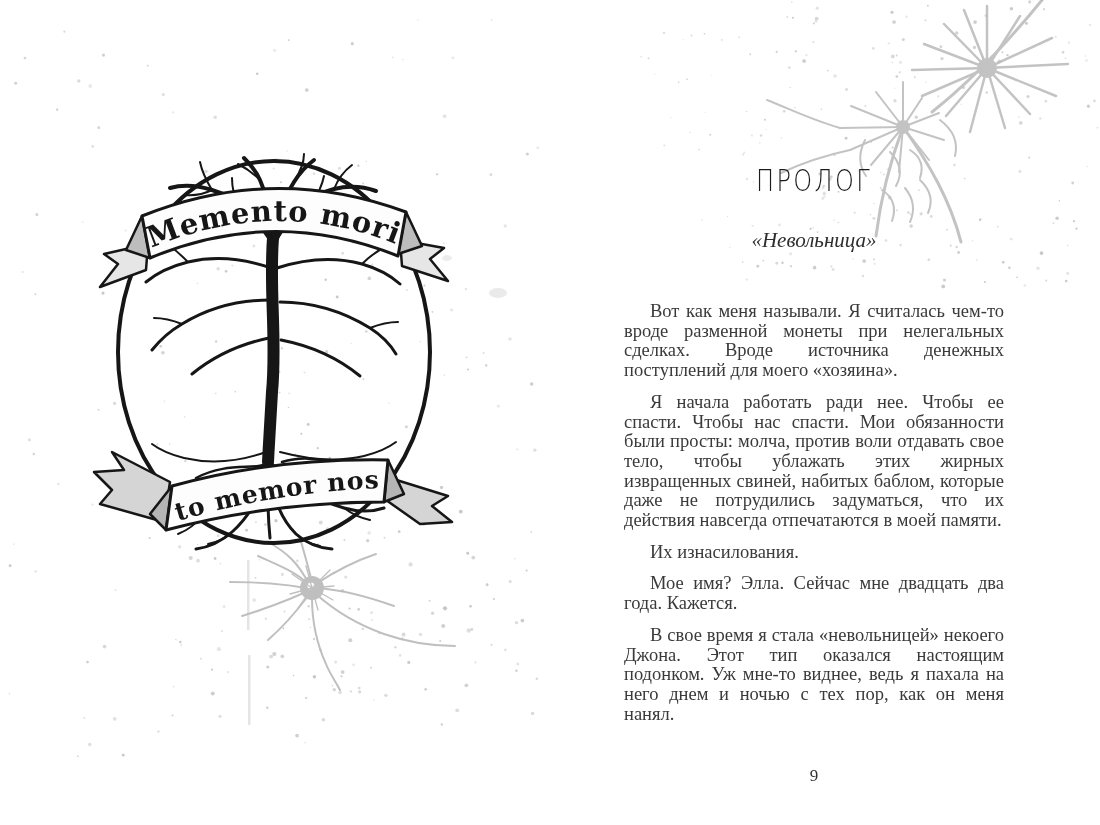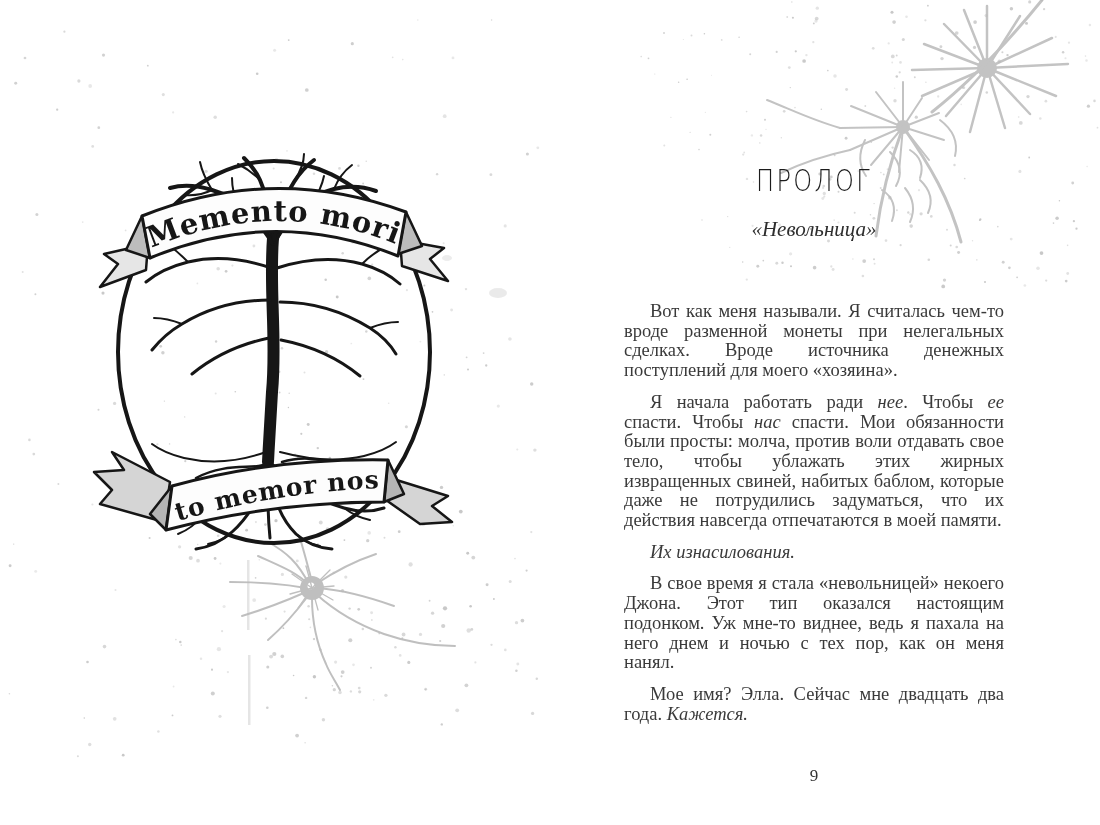--- a/index.html
+++ b/index.html
@@ -18,7 +18,7 @@
     white-space:nowrap;
   }
   .chapter-subtitle{
-    position:absolute;left:62px;top:216px;width:404px;
+    position:absolute;left:62px;top:227px;width:404px;
     text-align:center;font-style:italic;font-size:21px;line-height:26px;
     color:#2e2e2e;
   }

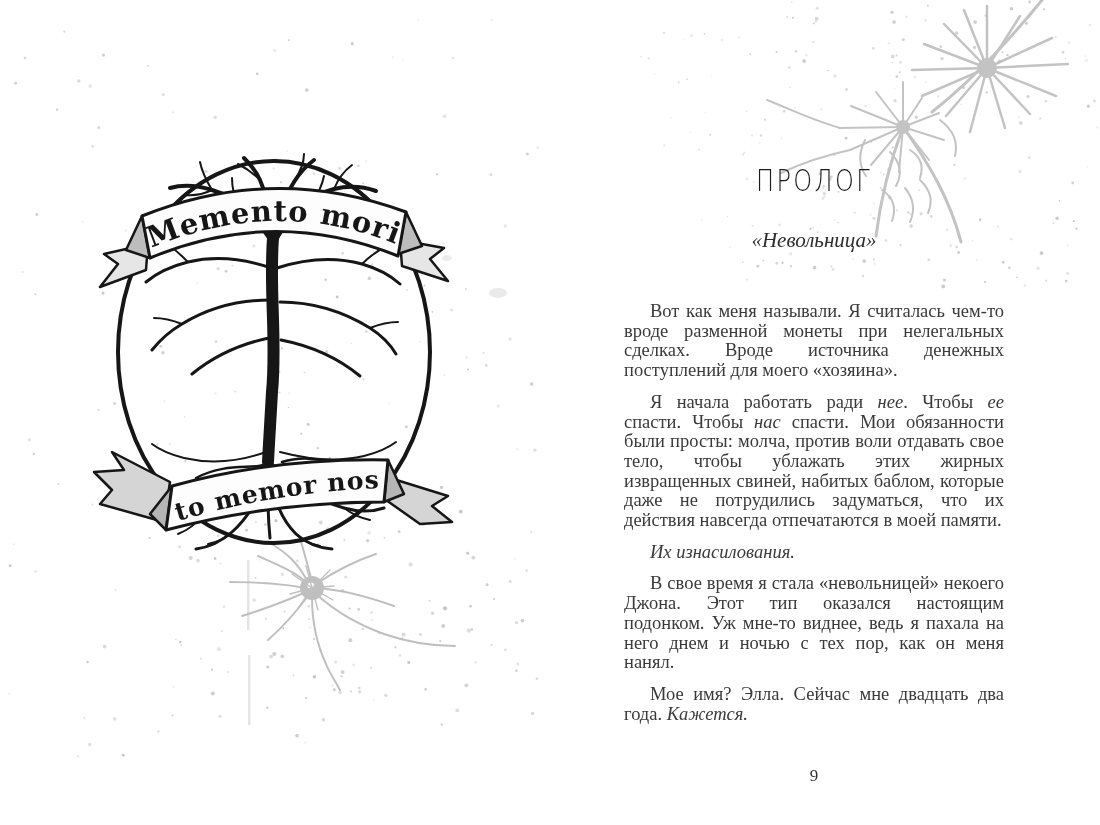--- a/index.html
+++ b/index.html
@@ -28,7 +28,7 @@
     color:var(--body-text,#3a3a3a);
   }
   .body-text p{margin:12px;text-indent:26px;}
-  .body-text .it{font-style:italic;}
+  .body-text .it{}
   .page-number{
     position:absolute;left:62px;top:766px;width:404px;text-align:center;
     font-size:17px;color:#333;

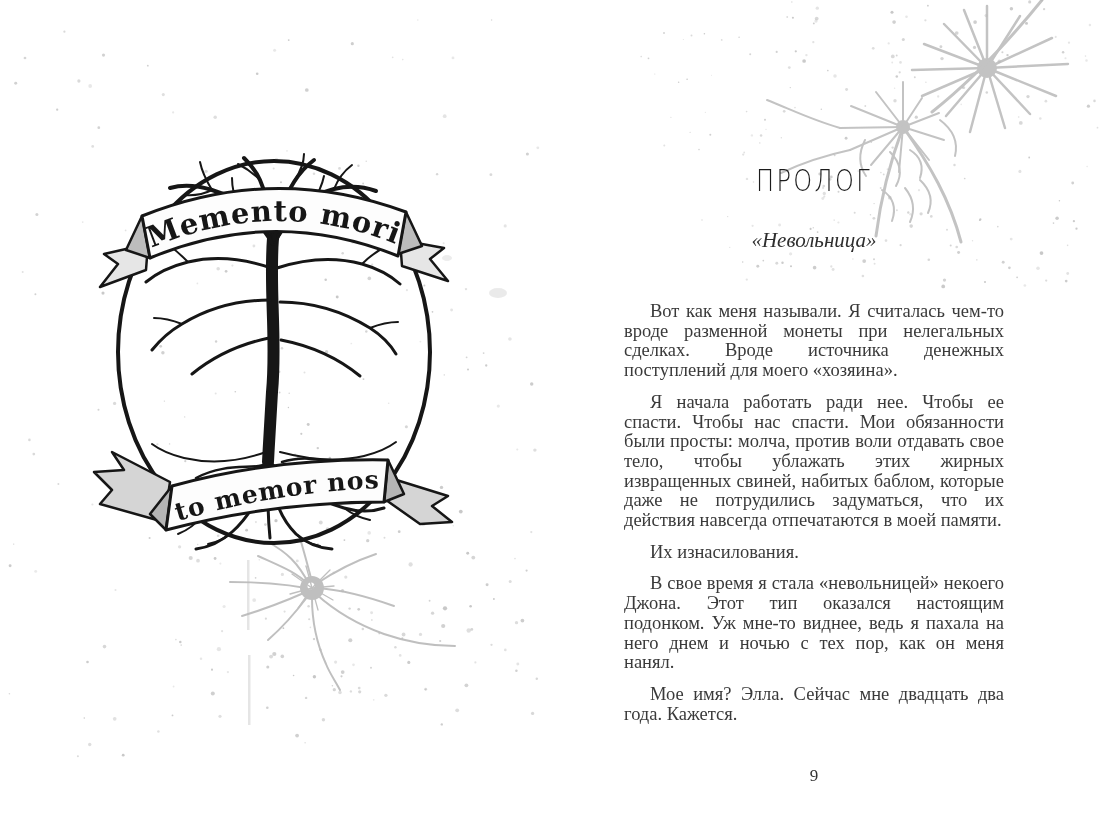--- a/index.html
+++ b/index.html
@@ -693,8 +693,8 @@
         <p><span>Вот как меня называли. Я считалась чем-то вроде разменной монеты при нелегальных сделках. Вроде ис­точника денежных поступлений для моего «хозяина».</span></p>
         <p><span>Я начала работать ради </span><span class="it">нее</span><span>. Чтобы </span><span class="it">ее</span><span> спасти. Чтобы </span><span class="it">нас</span><span> спасти. Мои обязанности были просты: молча, про­тив воли отдавать свое тело, чтобы ублажать этих жир­ных извращенных свиней, набитых баблом, которые даже не потрудились задуматься, что их действия на­всегда отпечатаются в моей памяти.</span></p>
         <p><span class="it">Их изнасилования.</span></p>
+        <p><span>Мое имя? Элла. Сейчас мне двадцать два года. </span><span class="it">Ка­жется.</span></p>
         <p><span>В свое время я стала «невольницей» некоего Джона. Этот тип оказался настоящим подонком. Уж мне-то вид­нее, ведь я пахала на него днем и ночью с тех пор, как он меня нанял.</span></p>
-        <p><span>Мое имя? Элла. Сейчас мне двадцать два года. </span><span class="it">Ка­жется.</span></p>
       </div>
     <div class="page-number">9</div>
   </section>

Activity: In the listing above, transcribe exactly the lines from the line containing "color:var(--body-text,#3a3a3a);" through the last one, both included, but not the pictures.

Reply to the exercise:
     color:var(--body-text,#3a3a3a);
   }
   .body-text p{margin:12px;text-indent:26px;}
-  .body-text .it{font-style:italic;}
+  .body-text .it{}
   .page-number{
     position:absolute;left:62px;top:766px;width:404px;text-align:center;
     font-size:17px;color:#333;

--- a/index.html
+++ b/index.html
@@ -693,8 +693,8 @@
         <p><span>Вот как меня называли. Я считалась чем-то вроде разменной монеты при нелегальных сделках. Вроде ис­точника денежных поступлений для моего «хозяина».</span></p>
         <p><span>Я начала работать ради </span><span class="it">нее</span><span>. Чтобы </span><span class="it">ее</span><span> спасти. Чтобы </span><span class="it">нас</span><span> спасти. Мои обязанности были просты: молча, про­тив воли отдавать свое тело, чтобы ублажать этих жир­ных извращенных свиней, набитых баблом, которые даже не потрудились задуматься, что их действия на­всегда отпечатаются в моей памяти.</span></p>
         <p><span class="it">Их изнасилования.</span></p>
+        <p><span>Мое имя? Элла. Сейчас мне двадцать два года. </span><span class="it">Ка­жется.</span></p>
         <p><span>В свое время я стала «невольницей» некоего Джона. Этот тип оказался настоящим подонком. Уж мне-то вид­нее, ведь я пахала на него днем и ночью с тех пор, как он меня нанял.</span></p>
-        <p><span>Мое имя? Элла. Сейчас мне двадцать два года. </span><span class="it">Ка­жется.</span></p>
       </div>
     <div class="page-number">9</div>
   </section>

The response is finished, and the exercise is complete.